Mi padre tiene 67 años y vive ajeno al mundo de las redes sociales. Parece un tipo tranquilo con la vida y feliz. Dos de sus cinco hijos, uno de los cuales soy yo, vivimos metidos en redes. Los otros tres, consumidores ocasionales, rara vez suben contenidos. Los unos nos autoencarcelamos en el mundo virtual; los otros aún gozan de ese privilegio de vivir más por fuera que por dentro del ecosistema digital. Bichos raros, los denominarían algunos.
Mis tres hermanos son, sin duda, una excepción en un mundo en el que cientos de millones de personas nos fuimos olvidando de vivir como lo hacían nuestros viejos y sus antepasados a lo largo de más de 2.000 años: al calor de un sabroso almuerzo en la mesa, charlando con amigos en un bar o disfrutando de las palomitas en el cine.

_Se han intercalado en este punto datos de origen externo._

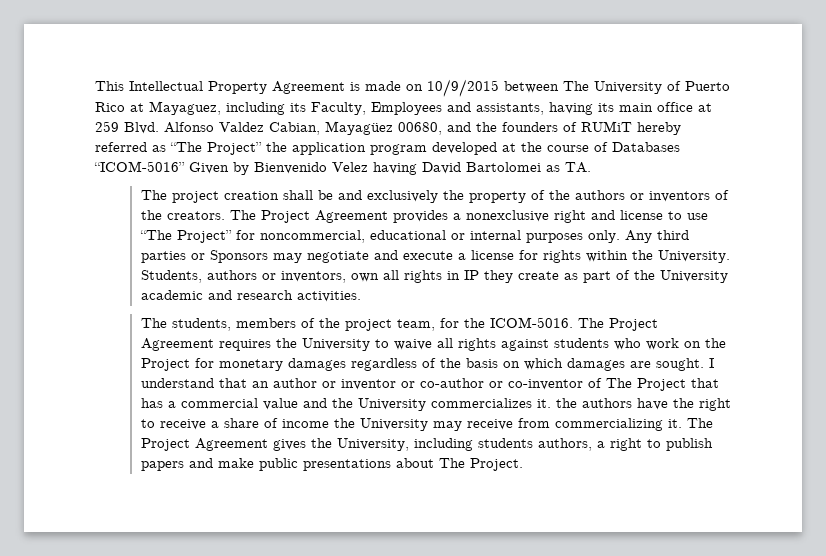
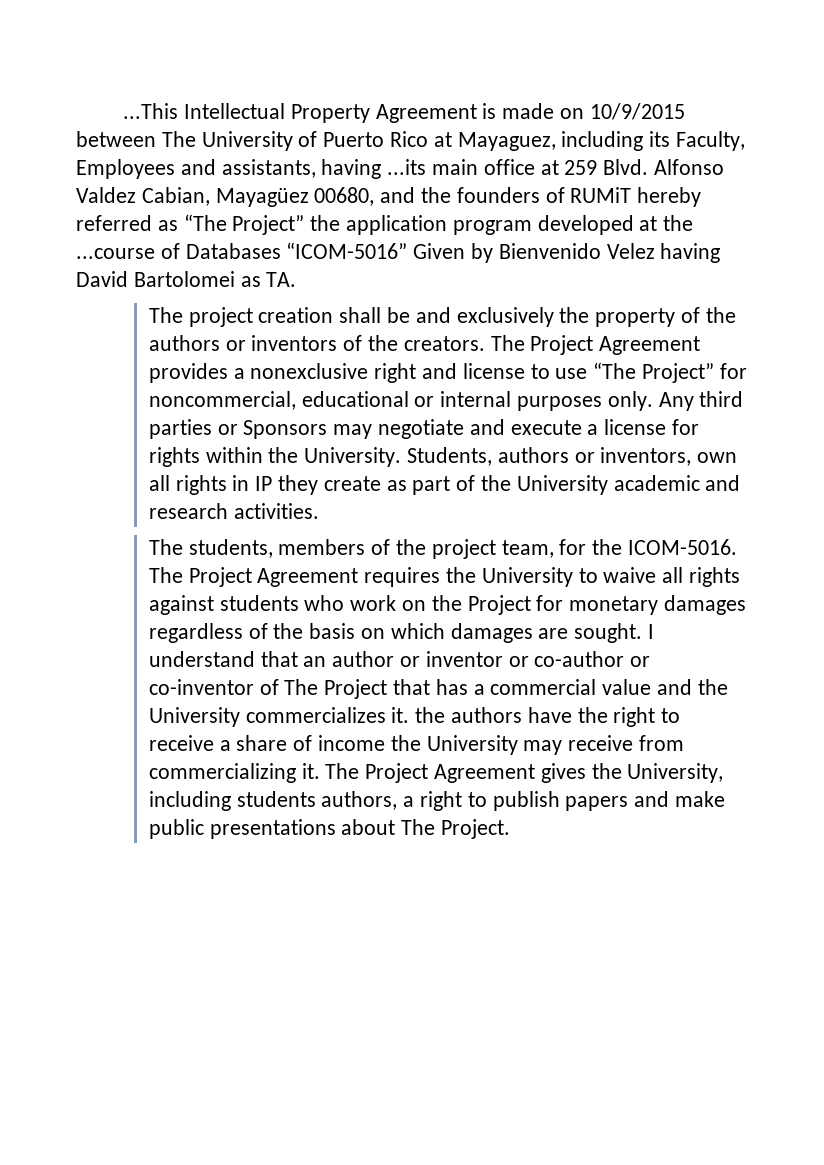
- This Intellectual Property Agreement is made on 10/9/2015 between The University of Puerto Rico at Mayaguez, including its Faculty, Employees and assistants, having its main office at 259 Blvd.
+ ...This Intellectual Property Agreement is made on 10/9/2015 between The University of Puerto Rico at Mayaguez, including its Faculty, Employees and assistants, having ...its main office at 259 Blvd.
- Alfonso Valdez Cabian, Mayagüez 00680, and the founders of RUMiT hereby referred as “The Project” the application program developed at the course of Databases “ICOM-5016” Given by Bienvenido Velez having David Bartolomei as TA.
+ Alfonso Valdez Cabian, Mayagüez 00680, and the founders of RUMiT hereby referred as “The Project” the application program developed at the ...course of Databases “ICOM-5016” Given by Bienvenido Velez having David Bartolomei as TA.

Casi sin quererlo, las redes nos fueron succionando y atrapando en una matriz carcelaria de ‘me gusta’ y visualizaciones.
Entre aquellos que caímos en ese hueco sin fondo, las estadísticas de nuestro accionar en redes se volvieron la tabla de medición de nuestro éxito. El consumir o crear contenido vino acompañado de una enfermiza obsesión de estar revisando cada minuto el número de ‘me gusta’, comentarios y visualizaciones de cada producto.
Lo mío no es nuevo. Incursioné de manera activa en digital en 2006, cuando creé un blog de fútbol llamado ‘Lluvia blaugrana’. En ese espacio hice cientos de reseñas en videos, y también me animé con un pódcast que llamé ‘El gatillo’, en el que conversaba sobre el Barcelona con amigos catalanes. Ya por ese entonces comencé a desarrollar la obsesión que hoy menciono.
Mi otro hermano arrancó su apego a redes en el último lustro; no es creador de contenido, pero sí un consumidor constante. Cuando nos reunimos en familia, él y yo estamos atornillados a una pantalla mientras mi papá y mis otros tres hermanos interactúan. Creo que les debe parecer exasperante, y no los culpo, pero la realidad es que ni mi hermano ni yo nos damos cuenta de la escena. Nos increpan amistosamente un par de veces, pero todo queda ahí.
¿Hay vuelta atrás? Mucho me temo que no. En mi casa restringimos lo más que pudimos el de mis hijas a celulares, tabletas y computadores, y aunque ellas aún hacen juegos de niñas, cuando se sientan frente a una tableta se convierten en autómatas. Uno no debe resignarse, pero quizás la prohibición no sea el camino. Su anexión a las redes es cuestión de tiempo, y la verdad es que es el mundo que nos tocó.
No obstante, me topé ayer con una pieza de opinión de ‘The New York Times’ –‘YouTube me lo dio todo. Pero luego crecí’– que me albergó cierta esperanza en que no todo esté perdido. En esta, Elle Mills cuenta que su vida ha estado amarrada a números: “1,7 millones de suscriptores, 1,8 millones de seguidores, 155 millones de visualizaciones. Empecé a los 12 años a subir videos en YouTube. En noviembre, con 24 años, lo dejé todo”.
¡Mills salió de la cárcel digital por cuenta propia! Fue un proceso lento, pero comenzó a confrontarse con lo que se había vuelto, un producto expuesto a diario a cientos de miles de desconocidos. “La cultura digital incentiva a la gente joven a que se convierta en un producto cuando aún no ha definido quién es”. Y entre los adultos va dejando vestigios de quién era uno.
A veces me pregunto cómo mis tres hermanos no cayeron nunca en el mundo de las redes. ¿La manera como fueron educados? ¿Animadversión a la tecnología? ¿Otras ocupaciones más interesantes y cautivantes? Tampoco se los he preguntado. Lo haré, porque creo que si la humanidad ha sobrevivido durante miles de años no fue precisamente por estar desconectada de la realidad y del o físico en el mundo real. Ojalá ellos fueran mayoría.